Когда группа собралась вместе, стащив в кучу парашюты и десантные контейнеры, было уже светло. Храпов отправил Кочеткова как самого молодого и сильного забраться на дерево и осмотреться. Место было тихое, безлюдное. Как по заказу. Если парашютистов и правда сбросили точно, то удивляться нечему, но если пилоты сбились с маршрута, если что-то напутал штурман, то это уже чистое везение.

– Ну, что там? – крикнул снизу Храпов.

– На востоке деревушка и пруд вытянутый, – отозвался Кочетков. – От деревушки дорога на север. Грузовичок ползет весь в пыли. Это не пруд, это запруда. Там плотина небольшая на речушке.

– Ищи шоссе, железную дорогу! – приказал Храпов, прикидывая на карте, какой пруд и какую деревушку мог видеть Кочетков.

– Есть «железка», командир, есть! – вдруг раздалось сверху. – Вижу: дымит паровоз, хорошо дымит. Тяжелый, видать, состав тащит. Направление… юго-запад – северо-восток. Отсюда километра три, а дальше, кажись, и шоссе есть. Отсюда километров пять. Гужевые повозки идут. Груженые. На юго-запад. Видать, к станции.

– Ну что, – подвел итог Храпов. – Кажется, нас выбросили относительно точно.

Его группа сидела на траве. Все выжидающе смотрели на командира. Даже обычно равнодушный ко всему Бурлаков и тот ждал хороших известий.
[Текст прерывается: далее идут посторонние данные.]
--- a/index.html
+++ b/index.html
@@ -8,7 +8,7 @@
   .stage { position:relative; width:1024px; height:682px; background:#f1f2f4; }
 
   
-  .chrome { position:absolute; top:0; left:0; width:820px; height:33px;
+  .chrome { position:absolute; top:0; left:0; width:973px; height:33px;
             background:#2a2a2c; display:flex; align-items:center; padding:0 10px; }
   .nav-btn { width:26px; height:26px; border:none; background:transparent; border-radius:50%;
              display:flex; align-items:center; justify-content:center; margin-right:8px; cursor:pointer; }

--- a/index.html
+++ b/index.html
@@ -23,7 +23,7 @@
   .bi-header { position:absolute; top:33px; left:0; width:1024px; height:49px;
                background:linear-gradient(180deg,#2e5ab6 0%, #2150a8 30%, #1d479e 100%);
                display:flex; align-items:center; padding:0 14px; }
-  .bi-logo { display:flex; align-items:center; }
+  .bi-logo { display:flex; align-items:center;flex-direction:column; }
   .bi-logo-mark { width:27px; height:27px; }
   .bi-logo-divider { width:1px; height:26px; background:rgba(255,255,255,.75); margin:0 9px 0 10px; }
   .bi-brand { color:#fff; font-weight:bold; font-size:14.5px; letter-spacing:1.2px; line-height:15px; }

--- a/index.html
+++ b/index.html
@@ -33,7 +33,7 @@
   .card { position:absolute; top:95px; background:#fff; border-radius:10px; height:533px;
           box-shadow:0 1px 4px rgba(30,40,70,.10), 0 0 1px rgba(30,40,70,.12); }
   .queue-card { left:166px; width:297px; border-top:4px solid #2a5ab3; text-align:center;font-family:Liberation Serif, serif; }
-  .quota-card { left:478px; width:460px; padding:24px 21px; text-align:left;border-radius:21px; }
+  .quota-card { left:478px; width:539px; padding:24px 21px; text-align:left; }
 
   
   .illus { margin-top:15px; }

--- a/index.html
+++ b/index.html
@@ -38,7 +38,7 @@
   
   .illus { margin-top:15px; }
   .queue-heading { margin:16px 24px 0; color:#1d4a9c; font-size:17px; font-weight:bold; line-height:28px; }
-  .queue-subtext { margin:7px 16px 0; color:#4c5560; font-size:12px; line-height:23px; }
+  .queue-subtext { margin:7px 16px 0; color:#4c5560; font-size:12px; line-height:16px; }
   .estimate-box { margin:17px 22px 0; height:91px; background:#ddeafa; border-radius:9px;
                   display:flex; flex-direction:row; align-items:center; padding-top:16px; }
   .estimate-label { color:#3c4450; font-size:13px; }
Хотя уголовника по кличке Гиря интересовали, скорее всего, не успех операции и победа Великой Германии, ему не хотелось бить ноги и делать многокилометровые переходы по пересеченной местности.
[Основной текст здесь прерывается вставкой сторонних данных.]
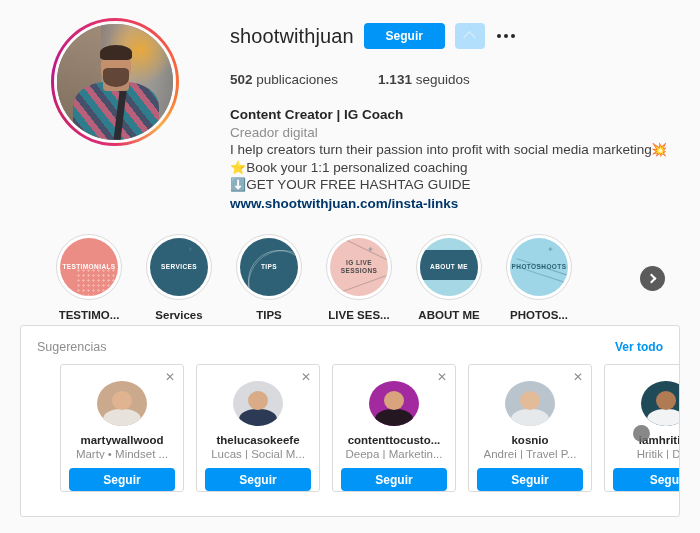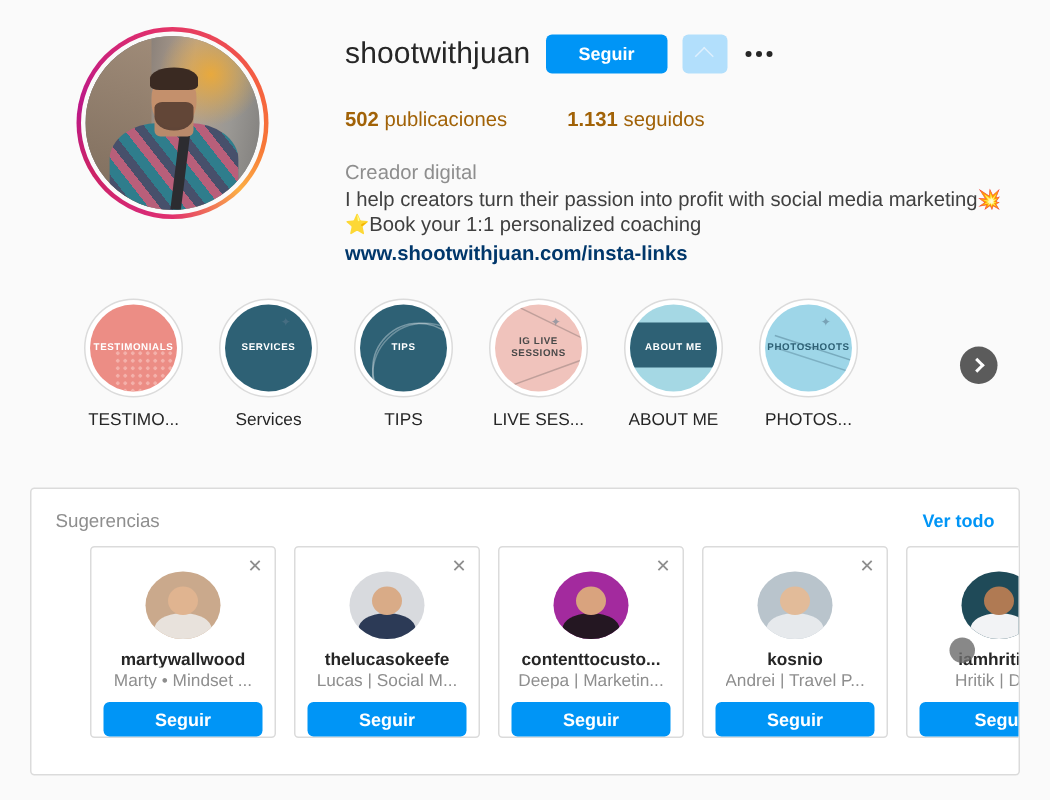--- a/index.html
+++ b/index.html
@@ -153,7 +153,7 @@
     display: flex;
     margin-top: 20px;
     font-size: 13.5px;
-    color: #a16207;
+    color: #404040;
   }
   .stats-row .stat { margin-right: 40px; white-space: nowrap; }
   .stats-row .stat b { font-weight: bold; }

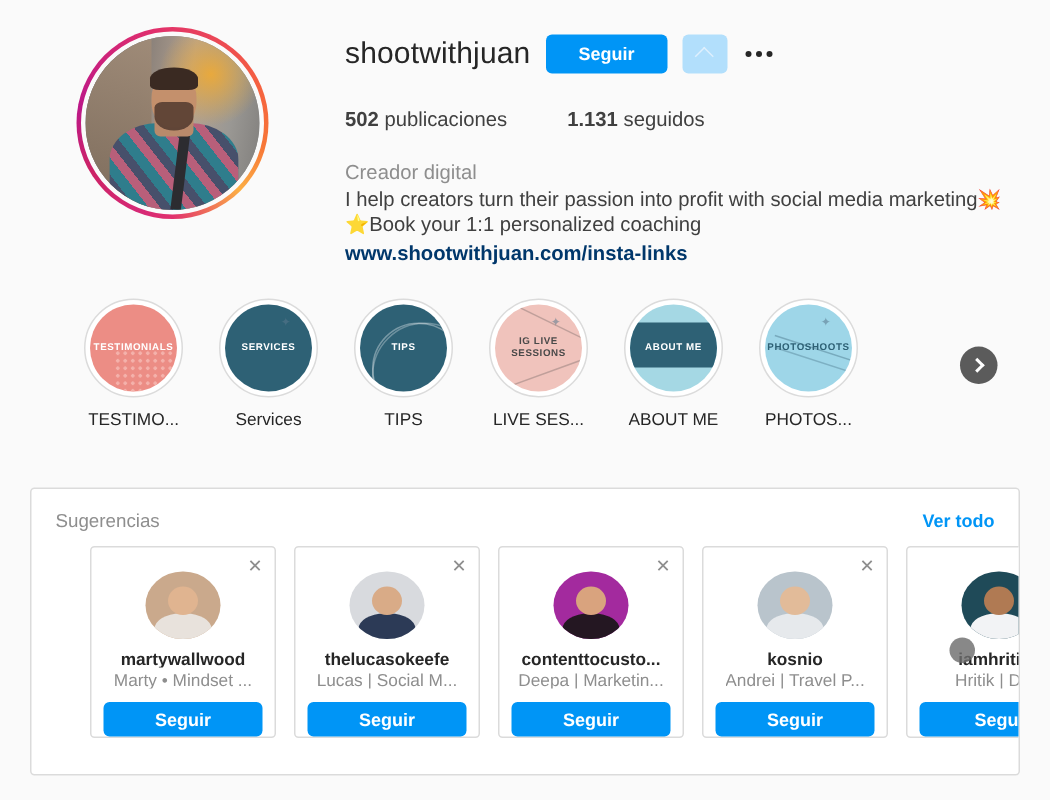--- a/index.html
+++ b/index.html
@@ -448,6 +448,7 @@
     </div>
 
     <div class="bio">
+      <div class="b-title">Content Creator | IG Coach</div>
       <div class="b-cat">Creador digital</div>
       <div class="b-line">
         <span>I help creators turn their passion into profit with social media marketing</span><span class="emo">💥</span>

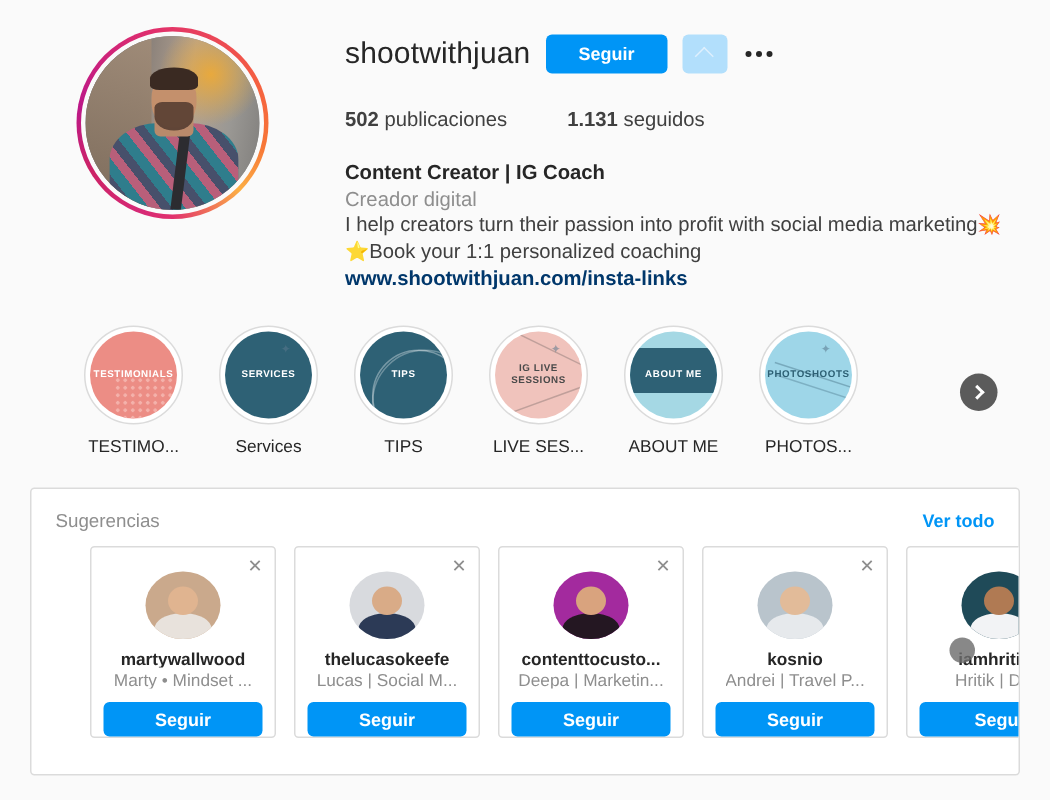--- a/index.html
+++ b/index.html
@@ -455,6 +455,9 @@
       </div>
       <div class="b-line">
         <span class="emo">⭐</span><span>Book your 1:1 personalized coaching</span>
+      </div>
+      <div class="b-line">
+        <span class="emo">⬇️</span><span>GET YOUR FREE HASHTAG GUIDE</span>
       </div>
       <a class="b-link">www.shootwithjuan.com/insta-links</a>
     </div>

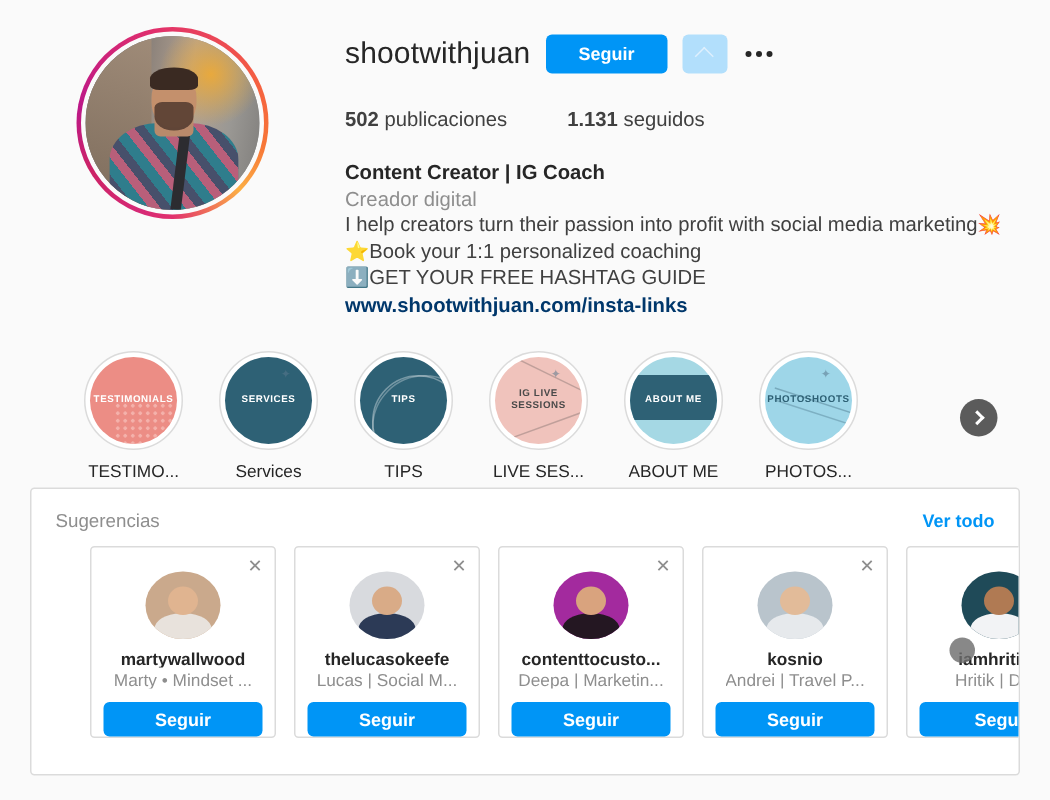--- a/index.html
+++ b/index.html
@@ -215,7 +215,7 @@
   .hl-label {
     margin-top: 9px;
     font-size: 11.5px;
-    font-weight: normal;
+    font-weight: bold;
     color: #262626;
     max-width: 84px;
     white-space: nowrap;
– Судя по имеющимся ориентирам, мы находимся между двумя населенными пунктами: Сердобск и Ртищево. Восточнее, видимо, село Байка и одноименная речушка. Наша задача: устроить тайник, спрятать парашюты и контейнеры с имуществом. Затем двигаться в сторону железнодорожного узла Ртищево. Там мы, воспользовавшись нашими документами, садимся на поезд и в разных вагонах прибываем в Саратов. С собой только продукты питания и личное оружие, на тот случай, если нас раскроют.

– А как быть с имуществом? – неожиданно спросил Агафонов. – Потом искать транспорт и возвращаться за взрывчаткой? Сколько отсюда до Саратова?